そして、鬼徹は刃でなく峰の側でゾロの腕に接触した後、軽い音を立てて床に深々と突き刺さる。賭けに勝利し、「呪いを屈服させた」として自分の刀とすることを認めさせた。
(なお、この気概を認めたいっぽんマツは、店で秘蔵していた名刀“雪走”と共にタダで譲り、“偉大なる航路”に入るゾロへの餞別とした。)
和道一文字や秋水(共に大業物)、雪走(良業物)などと比べると位列は下だが、切れ味は抜群に鋭い(小説版ONE PIECE 千年竜伝説においては、鉄製の鎖を切断するのにこの刀を選択している。ちなみに、このエピソードは東の海編、つまりグランドライン突入前の時系列なのだが、原作においてゾロが鉄切りを習得したのはアラバスタ編の終盤である)。
むしろ妖刀ゆえなのか異常とも言えるレベルで、上述のゾロの賭けでは、床に落ちた刀が(落下による加速があったとはいえ)刀身の根元近くまで突き刺さり、はじめて実戦にて用いた“偉大なる航路”ウイスキーピークでも、石斧を受けるつもりがいともたやすく真っ二つにしてしまったことからもその異常さが窺えるだろう。このときはゾロをして「なんて切れ味だ…主人の斬りたい時にだけ斬れるのが名刀ってもんだが …なるほど、こいつは問題児だ…!!」と言わしめ、業物の定義から外れたレベルは冷や汗を流すほどだった。
なお、この時に真っ二つになった石斧の片割れがゾロの頭に当たるところだった点に注目。持ち主を死なせるという噂はこういった事も関係していると思われる。

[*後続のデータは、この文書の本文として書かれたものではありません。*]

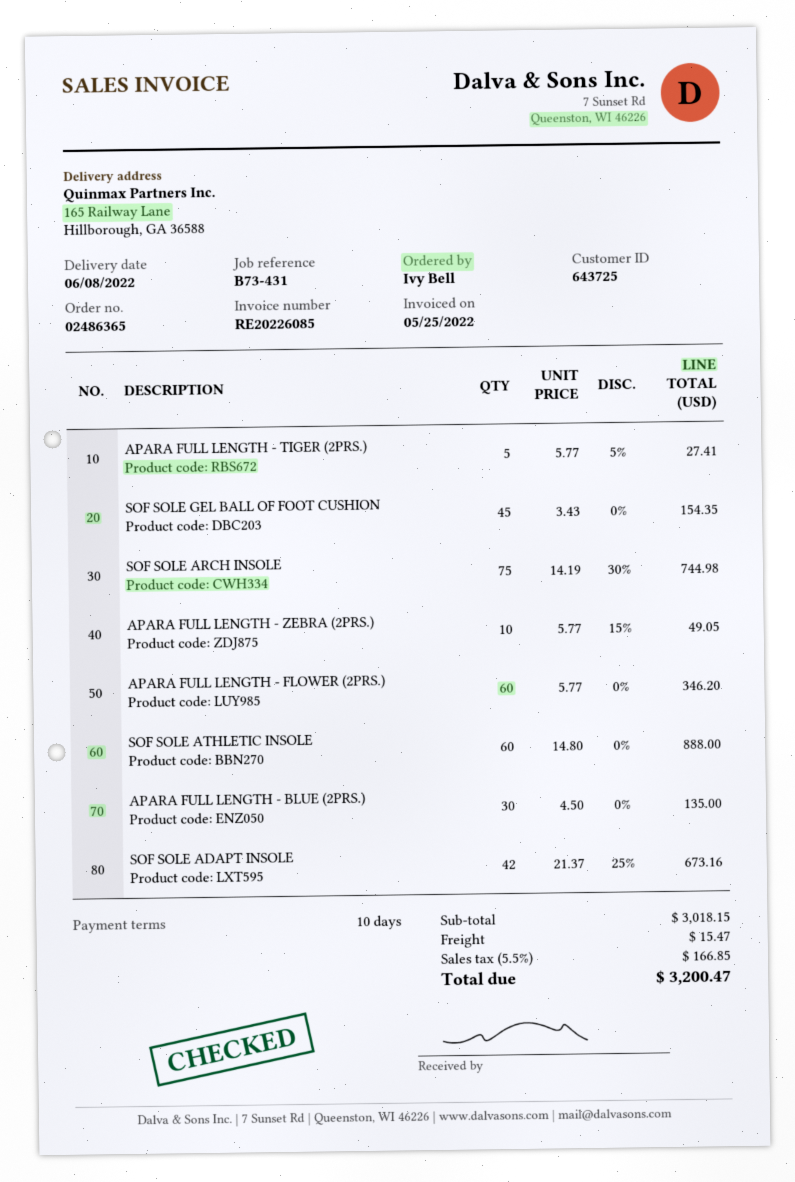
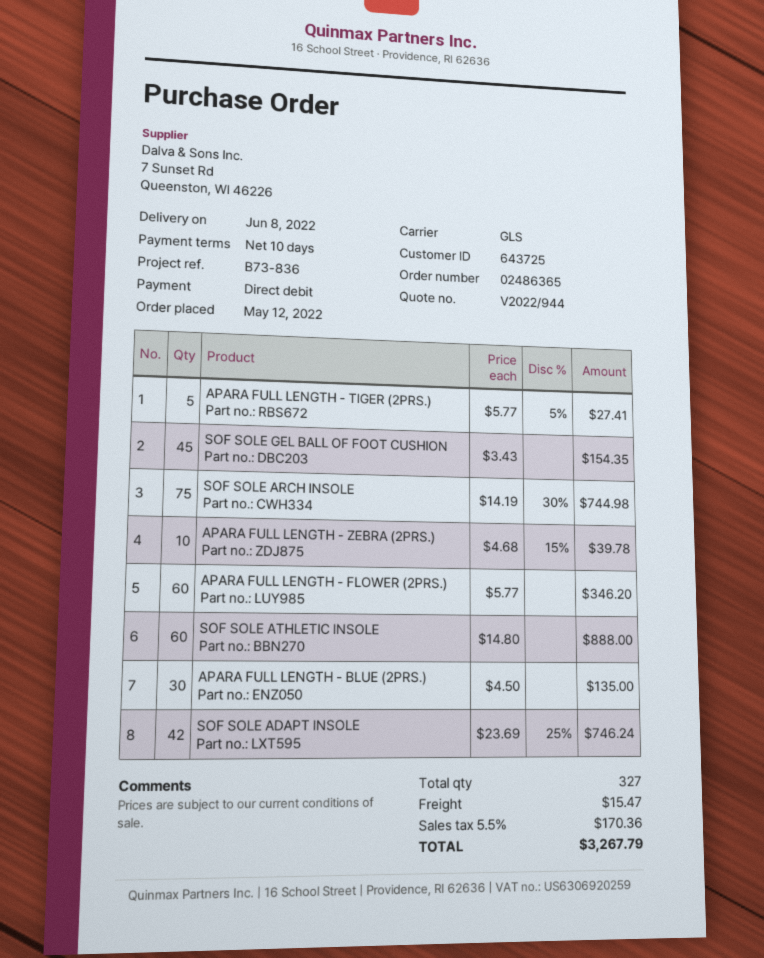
reference: B73-431 -> B73-836
APARA FULL LENGTH - ZEBRA (2PRS.): 10 x 5.77 - 15% = 49.05 -> 10 x 4.68 - 15% = 39.78
SOF SOLE ADAPT INSOLE: 42 x 21.37 - 25% = 673.16 -> 42 x 23.69 - 25% = 746.24
tax: 5.5% = 166.85 -> 5.5% = 170.36
total: 3200.47 -> 3267.79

また、妖刀であるがゆえか独特な存在感を放っているようで、ゾロは直接触れていなくても近くにあればそれが三代鬼徹であることが分かるという。
現在、ゾロが使っている刀の中では、和道一文字に次ぐ古株となった愛刀で、幾多の戦いに貢献してきた。
余談
この刀の前代である“二代鬼徹”は大業物21工、そしてその更に前の代である“初代鬼徹”は最上大業物12工の一振りとして数えられ、作中世界でも屈指の名刀であるわけだが、前述の通り三代鬼徹と同じく妖刀で、多くの名立たる剣豪に悲運の死を齎したという。そして当時のいっぽんマツの台詞が真実であるなら、現代において鬼徹一派の刀を腰に提げているのはこの世においてはゾロだけらしい。
…のだが、世界政府の最高権力である五老星の一人が、この鬼徹一派のものと思しき刀を持っており(鍔と柄の装飾がゾロの三代鬼徹と酷似している)、エッグヘッド編でゾロがその人物と交戦した際に鬼徹であると指摘している。
ワノ国編では、“三代鬼徹”の鍛造者である天狗山飛徹と、彼が保管している天狗山古徹の作刀“二代鬼徹”が登場している。
なぜこんな刀がワノ国から東の海へやって来たのか、だが……おそらく彼、もしくはその仲間が持ち込んだものと思われる。